Victory Boogie Woogie is the last unfinished composition by the Dutch abstract painter Piet Mondrian , created between June 1942 and January 1944 in New York . The picture is considered to be the culmination of the Mondrian collection of around 300 works in the Gemeentemuseum in The Hague and one of the most important works by a Dutch painter in the 20th century.

Thanks to a donation from the Nederlandsche Bank (Dutch Central Bank), the work was acquired by a foundation in 1997 for 82 million guilders (37.2 million euros ) and made available to the museum on permanent loan. The process led to controversy among the Dutch public and to questions in parliament, as a result of which the work received even greater media attention.

Work description

Piet Mondrian. Photo from De Stijl , Vol. V, No. 12 (December 1922)

Victory Boogie Woogie has the dimensions 127 × 127 cm and is painted with oil paint on canvas . Mondrian also used painted paper and cellophane strips and black chalk. The rhombus shape is characteristic ; the entire canvas including the frame is rotated 45 degrees so that the vertical and horizontal axes are 179 cm. The work is mainly painted in the three primary colors red , blue and yellow as well as the non-colors white, gray and black. The areas divided on it, tiny areas and small squares, are arranged linearly, horizontally and vertically, and seem to dance in a wild rhythm on the screen like on a carpet that shimmers like music.

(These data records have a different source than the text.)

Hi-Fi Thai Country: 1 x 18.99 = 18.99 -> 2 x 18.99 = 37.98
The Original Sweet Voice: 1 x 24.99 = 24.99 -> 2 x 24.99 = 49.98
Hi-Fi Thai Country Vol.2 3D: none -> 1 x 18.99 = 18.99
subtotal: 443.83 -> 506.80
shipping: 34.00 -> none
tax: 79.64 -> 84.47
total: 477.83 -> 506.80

White alternates with different shades of gray, blue with dark blue squares that appear to be almost black accents, and yellow that is replaced by broken yellow in prominent places. Even the red is varied, albeit less noticeably. The mixed up dancing colors and the dynamics of the broken network of lines correspond, according to reflections on the work, to the dynamic musical tempo of Boogie Woogie and the roaring rhythm in the streets between the blocks of the metropolis of New York . Because of these correspondences, video animations were published that highlight this interpretation of the work to a special degree.

Witness to the creation

In January 1941, the painter Charmion von Wiegand visited Piet Mondrian in his studio and saw a composition with colored lines that was taped “like a mummy”. It was the beginning of his new way of working, in which he used colored (or even painted) tape in the creation phase of his compositions. After interviewing the artist on April 12, 1941, they became friends and she visited him regularly during the last three years of his life. Von Wiegand noted her memories of Mondrian in her diary and witnessed the process of creating the painting and Mondrian's two-year struggle over the image concept.

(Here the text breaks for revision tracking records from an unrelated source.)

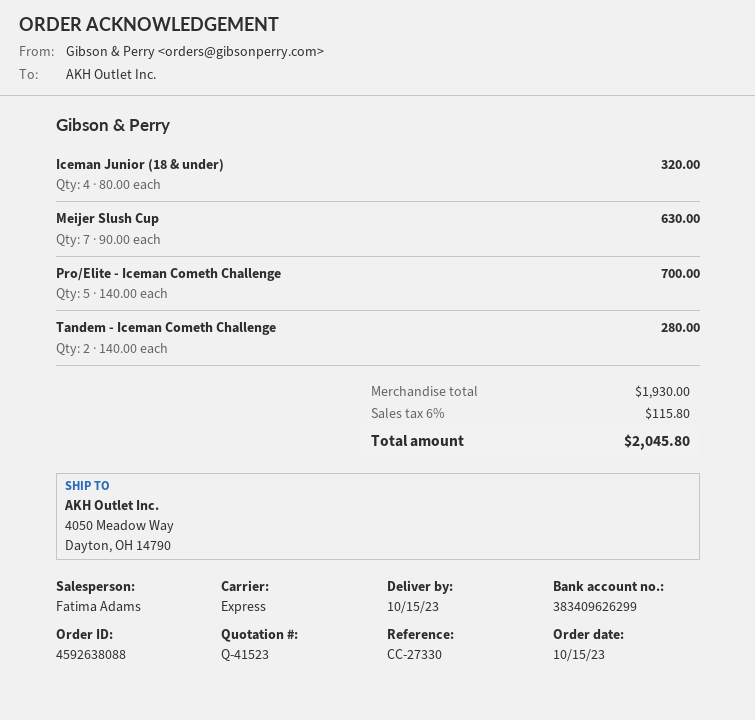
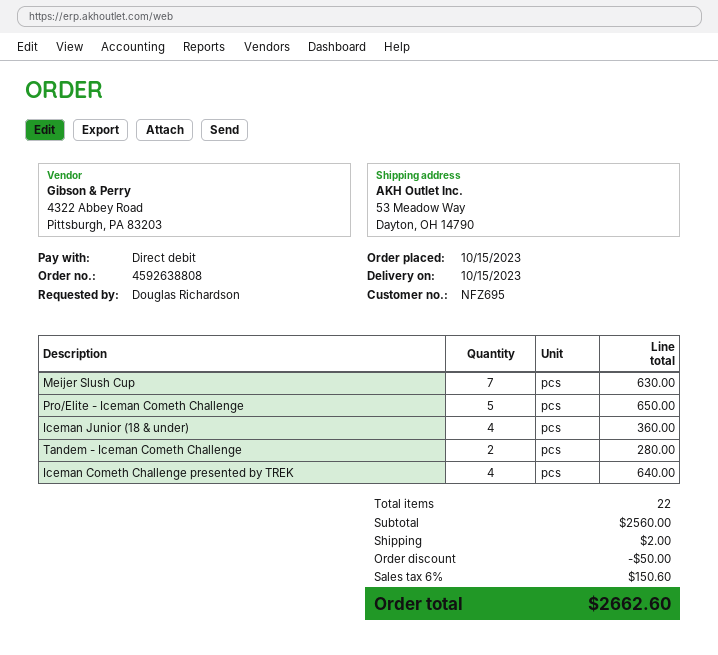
order number: 4592638088 -> 4592638808
ship to: 4050 Meadow Way, Dayton, OH 14790 -> 53 Meadow Way, Dayton, OH 14790
Iceman Junior (18 & under): 4 for 320.00 -> 4 for 360.00
Pro/Elite - Iceman Cometh Challenge: 5 for 700.00 -> 5 for 650.00
Iceman Cometh Challenge presented by TREK: none -> 4 for 640.00
subtotal: 1930.00 -> 2560.00
discount: none -> 50.00
shipping: none -> 2.00
tax: 6% = 115.80 -> 6% = 150.60
total: 2045.80 -> 2662.60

Sketch based on the original Victory Boogie Woogie by Piet Mondrian in the first phase of creation
Charmion von Wiegand , 1942
Chalk on paper
approx. 21 x approx. 21 cm

Link to the picture
(please note copyrights )

In early 1942 she visited Mondrian again, and he met her in the corridor and waved a piece of paper. He explained that he had dreamed of a magnificent composition and showed the paper with the first sketch for Victory Boogie Woogie . According to von Wiegand, Mondrian was never finished with the work. He was constantly working on it and showing the interim results to his friends. She once asked him why he wasn't doing a series instead of continuously working on experiments. He replied that he was not interested in too many paintings, but preferred to do one painting really well. Mondrian actively included von Wiegand in his work on the picture. She made suggestions and he tried them, rearranging pieces of tape and breaking lines.

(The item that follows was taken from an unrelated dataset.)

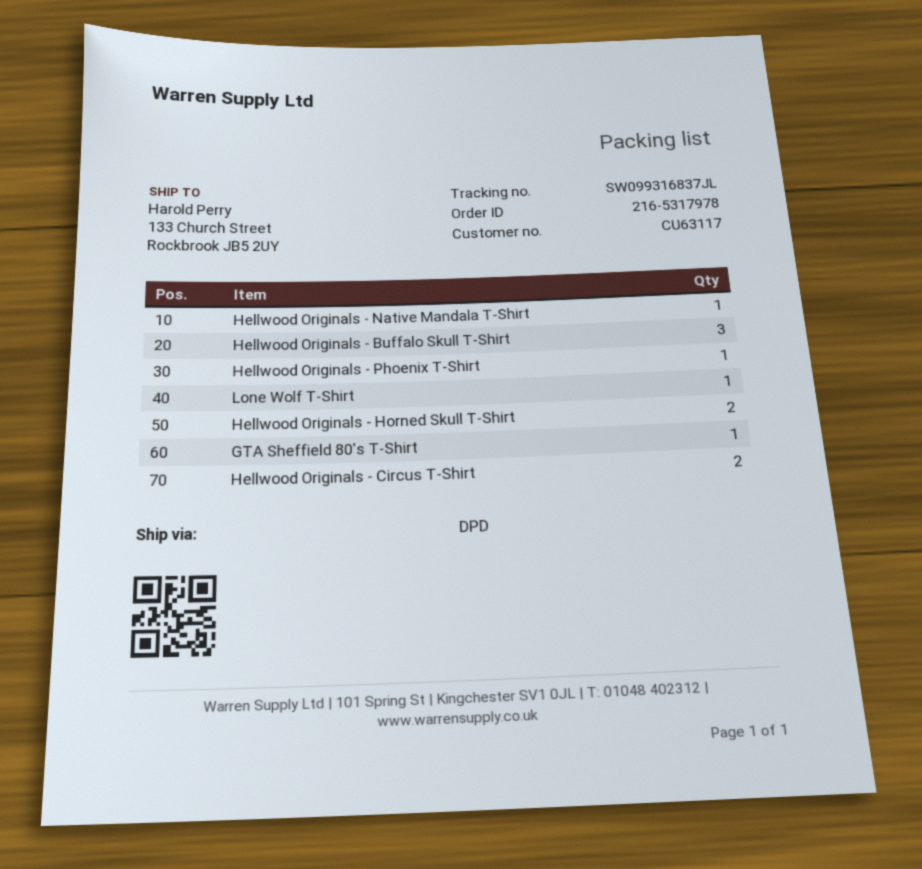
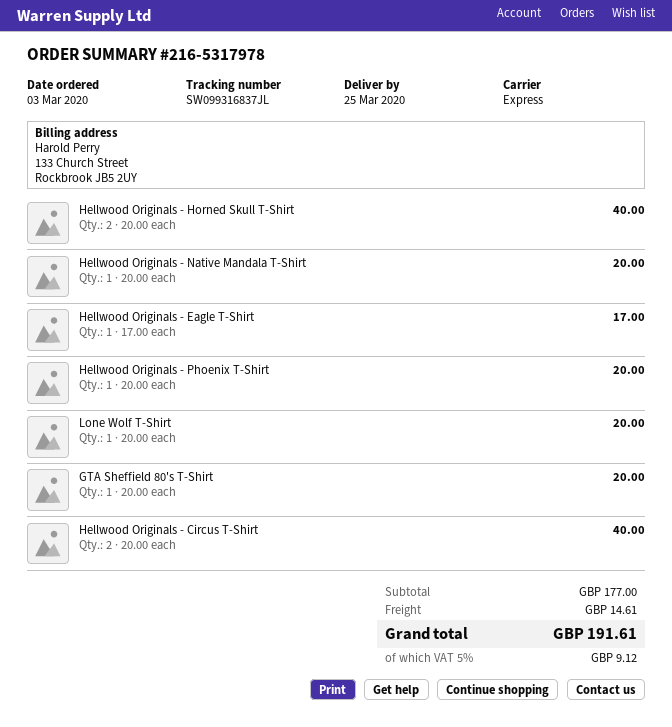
shipping method: DPD -> express
Hellwood Originals - Buffalo Skull T-Shirt: 3 -> none
Hellwood Originals - Eagle T-Shirt: none -> 1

In January 1944, Mondrian had already been working on Victory Boogie Woogie for two years . During a visit to Wiegands at the time, Mondrian had a bad cold and looked bad. They looked together at the picture, which looked very good and appeared to be finished. According to Mondrian, the only thing missing now was a last brush stroke on the upper edge. A week later von Wiegand found him sick in bed. Harry Holtzman called for a doctor. Mondrian was rushed to hospital that same day. It was only at this point in time that Wiegand noticed that painting had changed again.

Victory Boogie Woogie and Mondrians last ten days

Mondrian had worked intensively on the picture for the last ten days of his life. In his necrology , Museum of Modern Art (MoMA) curator Johnson Sweeney spoke of Mondrian's struggle with Victory Boogie Woogie : “Three days before he was rushed to the hospital, he had started to drastically change his newest painting, actually it was almost ready to be exhibited after working on it for more than nine months. Charmion von Wiegand was also affected by the 'radical changes' to Victory Boogie Woogie . On January 17, 1944, all strips of tape had been removed, but now it was full of tape again, and it looked as if Mondrian had been working feverishly again on the work. It had gotten a more dynamic quality, and it seemed to have more small squares with painted tape in different colors applied. Mondrian reconsidered the almost completed work between January 17 and 23, 1944, tearing himself away from all straight lines and expanding the area. ”Early on the morning of February 1, 1944, Mondrian died of pneumonia, his last work he left unfinished.

Surname

Broadway Boogie Woogie , 1942/43, oil on canvas, 127 × 127 cm, Museum of Modern Art , New York

The name Victory Boogie Woogie does not originate, or at least it is not documented in writing, from Piet Mondrian. It is known, however, that he saw the work as a continuation of the earlier Broadway Boogie Woogie (1942-1943) and that he mentioned the term "Victory" (victory). Presumably Mondrian's estate administrator and heir Harry Holtzman is the formal namesake, although the picture was given its definitive name during the six-week memorial exhibition that Holzmann organized in his studio immediately after the artist's death.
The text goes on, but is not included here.